◆ Dataset excerpts
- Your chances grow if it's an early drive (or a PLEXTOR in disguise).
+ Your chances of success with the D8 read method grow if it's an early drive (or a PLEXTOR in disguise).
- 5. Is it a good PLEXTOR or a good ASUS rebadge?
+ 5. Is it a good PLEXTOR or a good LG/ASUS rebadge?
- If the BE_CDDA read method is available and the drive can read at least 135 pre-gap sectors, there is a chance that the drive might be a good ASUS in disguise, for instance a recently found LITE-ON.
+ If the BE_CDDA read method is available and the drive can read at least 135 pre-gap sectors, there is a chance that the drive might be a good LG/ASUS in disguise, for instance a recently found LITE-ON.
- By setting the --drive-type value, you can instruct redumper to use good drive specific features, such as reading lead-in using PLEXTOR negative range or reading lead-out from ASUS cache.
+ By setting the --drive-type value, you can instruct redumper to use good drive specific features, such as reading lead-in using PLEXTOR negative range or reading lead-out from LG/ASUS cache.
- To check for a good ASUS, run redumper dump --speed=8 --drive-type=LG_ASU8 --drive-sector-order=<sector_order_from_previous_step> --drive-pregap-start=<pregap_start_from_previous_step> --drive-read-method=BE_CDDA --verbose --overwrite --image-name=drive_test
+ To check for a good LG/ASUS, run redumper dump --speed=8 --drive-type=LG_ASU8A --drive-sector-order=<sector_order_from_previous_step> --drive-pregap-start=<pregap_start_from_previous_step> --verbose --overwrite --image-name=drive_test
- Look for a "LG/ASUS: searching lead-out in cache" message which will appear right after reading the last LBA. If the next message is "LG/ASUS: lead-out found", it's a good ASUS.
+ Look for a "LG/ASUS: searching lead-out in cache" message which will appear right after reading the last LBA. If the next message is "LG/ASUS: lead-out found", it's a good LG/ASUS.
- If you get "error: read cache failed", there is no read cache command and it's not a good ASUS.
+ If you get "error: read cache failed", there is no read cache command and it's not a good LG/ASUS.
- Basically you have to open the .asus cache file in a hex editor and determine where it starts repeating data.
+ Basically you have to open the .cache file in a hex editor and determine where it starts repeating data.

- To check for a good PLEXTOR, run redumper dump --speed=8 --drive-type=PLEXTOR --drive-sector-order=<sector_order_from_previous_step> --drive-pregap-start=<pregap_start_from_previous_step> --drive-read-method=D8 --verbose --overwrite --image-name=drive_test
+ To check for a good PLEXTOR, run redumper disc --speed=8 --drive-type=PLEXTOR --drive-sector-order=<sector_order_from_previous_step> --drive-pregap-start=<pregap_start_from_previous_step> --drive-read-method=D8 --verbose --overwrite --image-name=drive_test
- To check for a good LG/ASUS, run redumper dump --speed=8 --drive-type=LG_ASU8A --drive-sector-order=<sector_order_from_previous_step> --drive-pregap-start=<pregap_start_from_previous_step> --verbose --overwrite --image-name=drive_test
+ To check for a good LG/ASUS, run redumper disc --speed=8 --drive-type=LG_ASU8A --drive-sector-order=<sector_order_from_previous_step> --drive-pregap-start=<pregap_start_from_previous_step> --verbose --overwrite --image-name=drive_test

◆ WORK ITEM
Quote the data above verbatim from its first line to the line that includes "good LG/ASUS rebadge?", with both boundary lines retained.

◆ COMPLETED TASK
- Your chances grow if it's an early drive (or a PLEXTOR in disguise).
+ Your chances of success with the D8 read method grow if it's an early drive (or a PLEXTOR in disguise).
- 5. Is it a good PLEXTOR or a good ASUS rebadge?
+ 5. Is it a good PLEXTOR or a good LG/ASUS rebadge?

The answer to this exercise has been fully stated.